(Front-end code edit data)
:::
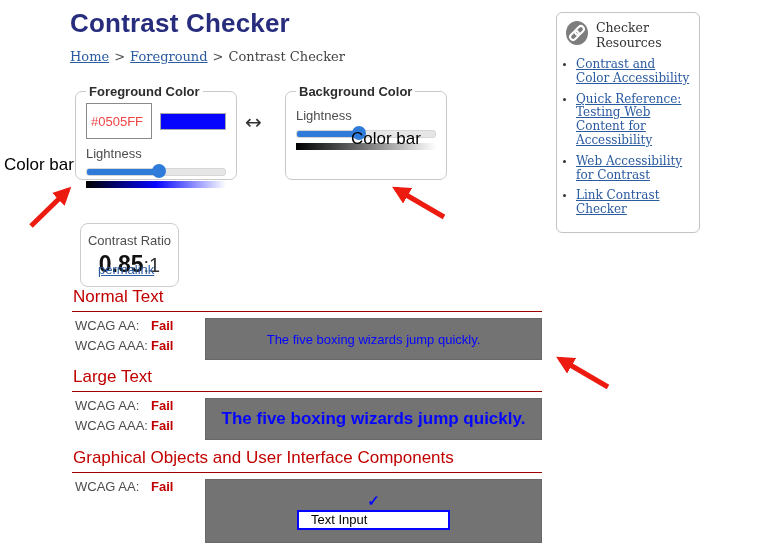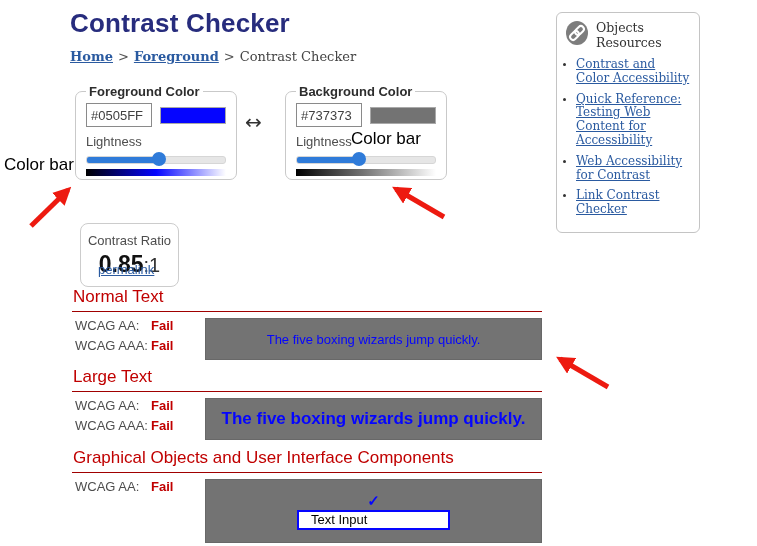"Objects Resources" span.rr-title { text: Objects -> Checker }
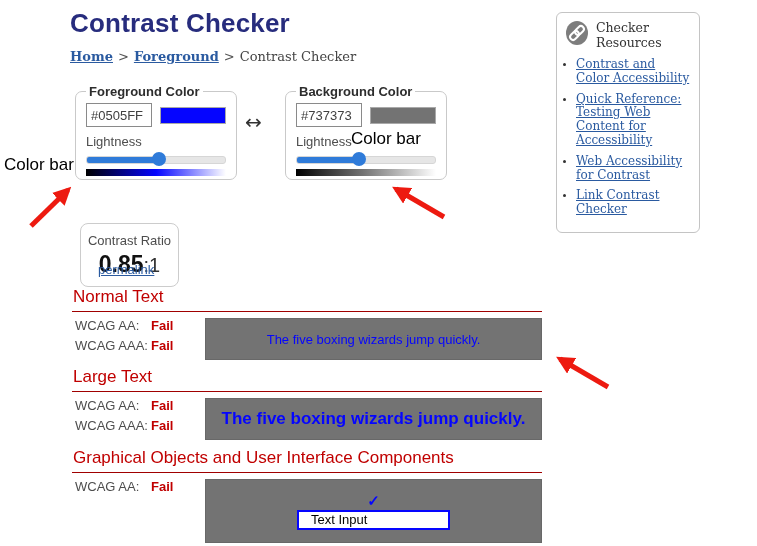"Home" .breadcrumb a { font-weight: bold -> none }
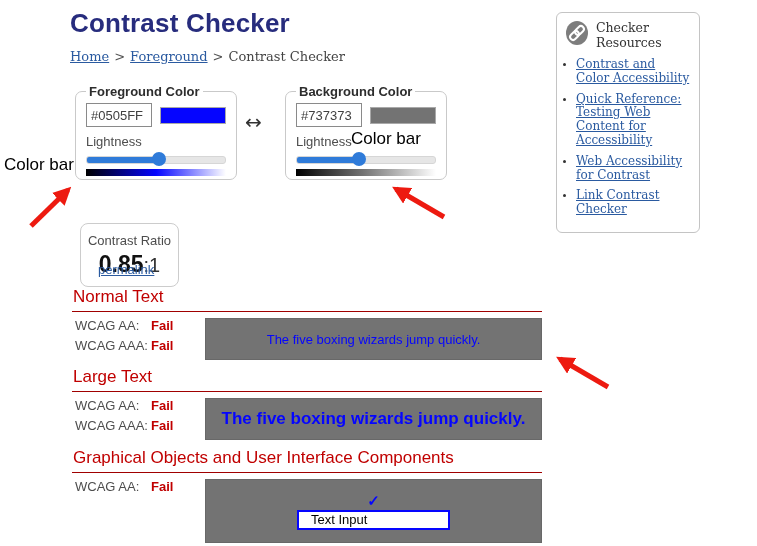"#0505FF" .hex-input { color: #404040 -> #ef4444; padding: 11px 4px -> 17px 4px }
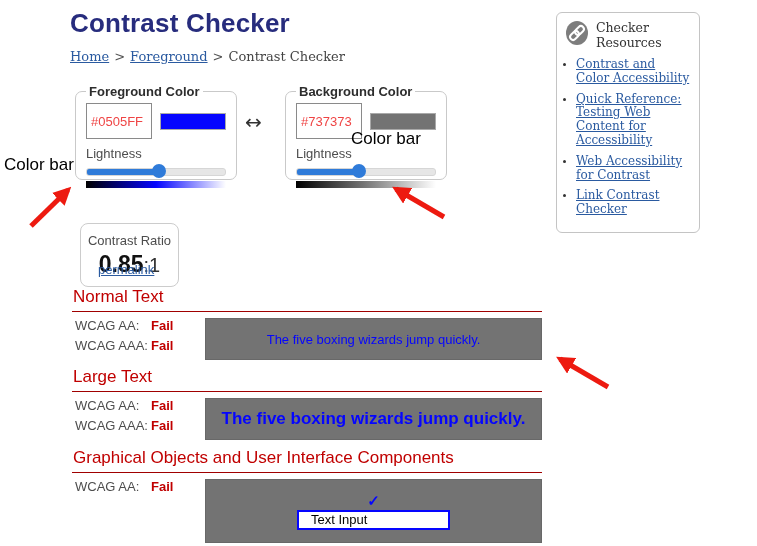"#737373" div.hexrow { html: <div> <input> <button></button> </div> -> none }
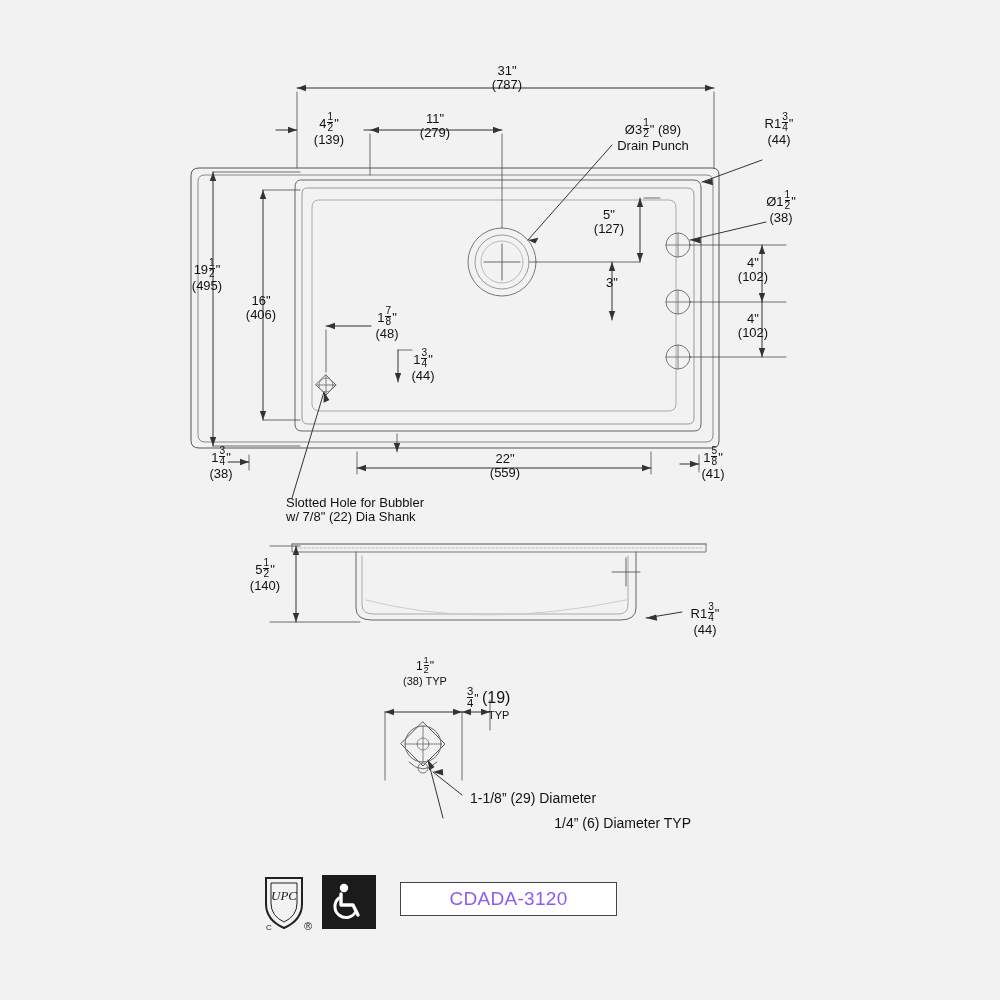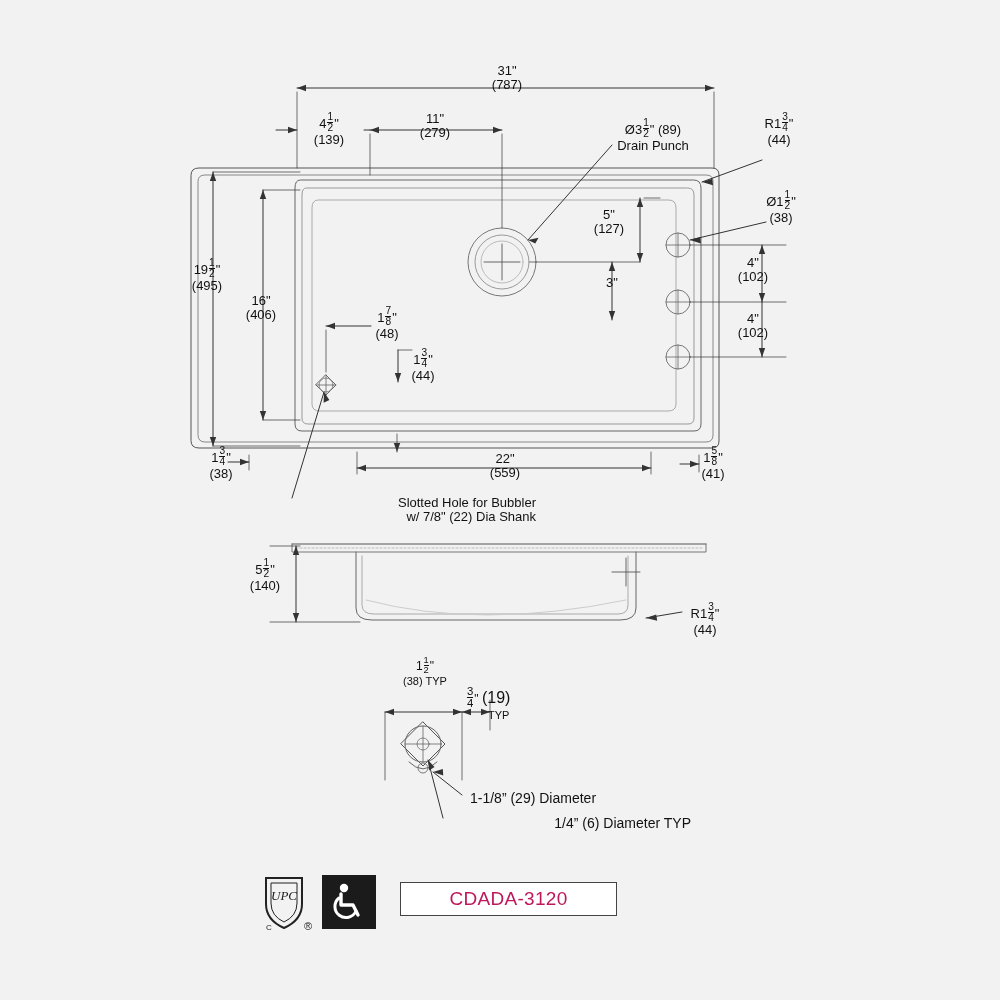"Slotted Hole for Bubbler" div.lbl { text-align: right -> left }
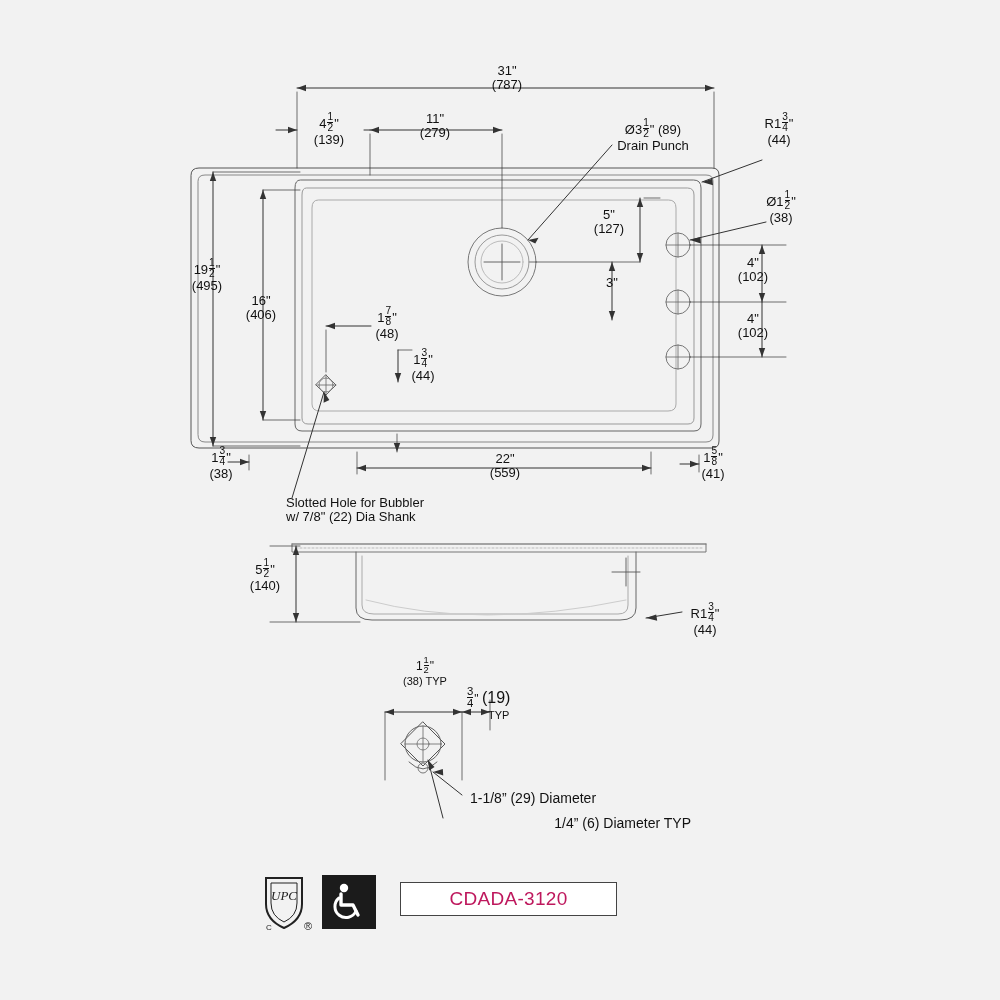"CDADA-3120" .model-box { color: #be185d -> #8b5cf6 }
:::
INSTRUCTIONS TO FOLLOW
Exactly as they stand, set down all of the entries above, minus every picture.

TASK OUTPUT
"Objects Resources" span.rr-title { text: Objects -> Checker }
"Home" .breadcrumb a { font-weight: bold -> none }
"#0505FF" .hex-input { color: #404040 -> #ef4444; padding: 11px 4px -> 17px 4px }
"#737373" div.hexrow { html: <div> <input> <button></button> </div> -> none }
"Slotted Hole for Bubbler" div.lbl { text-align: right -> left }
"CDADA-3120" .model-box { color: #be185d -> #8b5cf6 }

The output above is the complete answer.